I've considered a leash, but she manages to snake out of the harness faster than one of our cats, and that most likely would end up with me dragging in the dust behind her scooter should I happen to find an inescapable harness.

Although in very rare circumstances while "out alone" I might "call home" with a question about what she might want, this invariably leads to a separate store (or four or five) in different parts of town (the town is about 20 miles wide, and of course you must get the quilting accessories before you get the ice cream if you want to get both home safely, which may mean crossing town multiple times). It's quicker to go home and ask her there.
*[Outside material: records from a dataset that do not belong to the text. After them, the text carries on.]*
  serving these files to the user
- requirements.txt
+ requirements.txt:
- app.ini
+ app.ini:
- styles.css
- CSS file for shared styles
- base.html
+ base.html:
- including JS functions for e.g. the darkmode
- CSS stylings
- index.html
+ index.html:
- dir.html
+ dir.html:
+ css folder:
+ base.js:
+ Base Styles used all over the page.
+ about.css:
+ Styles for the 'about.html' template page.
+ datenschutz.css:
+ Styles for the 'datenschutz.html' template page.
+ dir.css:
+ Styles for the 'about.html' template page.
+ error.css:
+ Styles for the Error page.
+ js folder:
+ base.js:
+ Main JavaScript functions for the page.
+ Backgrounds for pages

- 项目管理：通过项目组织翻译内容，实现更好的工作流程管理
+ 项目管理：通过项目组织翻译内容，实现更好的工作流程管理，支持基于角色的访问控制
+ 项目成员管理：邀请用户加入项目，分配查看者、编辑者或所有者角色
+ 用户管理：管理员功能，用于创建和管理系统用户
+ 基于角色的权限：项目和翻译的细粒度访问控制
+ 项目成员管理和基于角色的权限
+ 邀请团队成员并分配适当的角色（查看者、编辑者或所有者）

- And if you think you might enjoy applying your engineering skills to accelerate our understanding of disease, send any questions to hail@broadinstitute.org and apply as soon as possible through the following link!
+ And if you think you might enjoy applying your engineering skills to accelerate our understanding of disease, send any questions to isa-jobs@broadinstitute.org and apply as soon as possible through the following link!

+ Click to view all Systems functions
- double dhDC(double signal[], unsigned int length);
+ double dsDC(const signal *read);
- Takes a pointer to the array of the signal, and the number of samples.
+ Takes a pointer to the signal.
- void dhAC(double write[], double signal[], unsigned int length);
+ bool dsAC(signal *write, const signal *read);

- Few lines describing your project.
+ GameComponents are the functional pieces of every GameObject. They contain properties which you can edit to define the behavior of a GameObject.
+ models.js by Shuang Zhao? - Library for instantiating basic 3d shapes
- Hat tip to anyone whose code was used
(Of course I'm only joking a bit here ...)

OUCH!

John


19 Sep 11 - 05:53 PM (#3225783)
Subject: RE: BS: Mobile phones are dummies
From: Jim Dixon

"dummy = comforter"?

No, I'd say:

dummy = pacifier

duvet = comforter


19 Sep 11 - 11:17 PM (#3225899)
Subject: RE: BS: Mobile phones are dummies
From: MGM·Lion

Here, Jim: I am this forum's official PEDANT!

Actually, some use one term, some another ~~ interchangeable ~~ baby's dummy, baby's pacifier, baby's comforter ~~ I have heard them all used. Context, as in most such cases, will make clear.

I reiterate my point, that if OP meant that mobiles = any of above, his point may be valid: otherwise the thread title is mis-spelt.

~M~

Synonyms, Thesaurus & Antonyms of 'baby's dummy'         Princeton's WordNet

1. (noun) comforter, pacifier, baby's dummy, teething ring
device used for an infant to suck or bite on
Synonyms: teething ring, conciliator, allayer, sympathiser, quilt, make-peace, reliever, pacifier, comfort, sympathizer, peacemaker, baby's dummy, reconciler, comforter, puff


20 Sep 11 - 02:01 AM (#3225929)
Subject: RE: BS: Mobile phones are dummies
From: Doug Chadwick

Ah, but Bonzo, was Jim's definition [dummy = 'comforter'] what you had in mind in titling the thread?

That's how I interpreted it.

To add an "r" to give "mobile phoners ….."   gives a word that I would never use. "mobile 'phone users …."   or "people on mobile 'phones …."   perhaps, but never "mobile phoners".   Even if, in grammatical terms, "phoners"   is allowed, it oughtn't to be. It's just plain ugly.

The opening thread title makes perfect sense to me.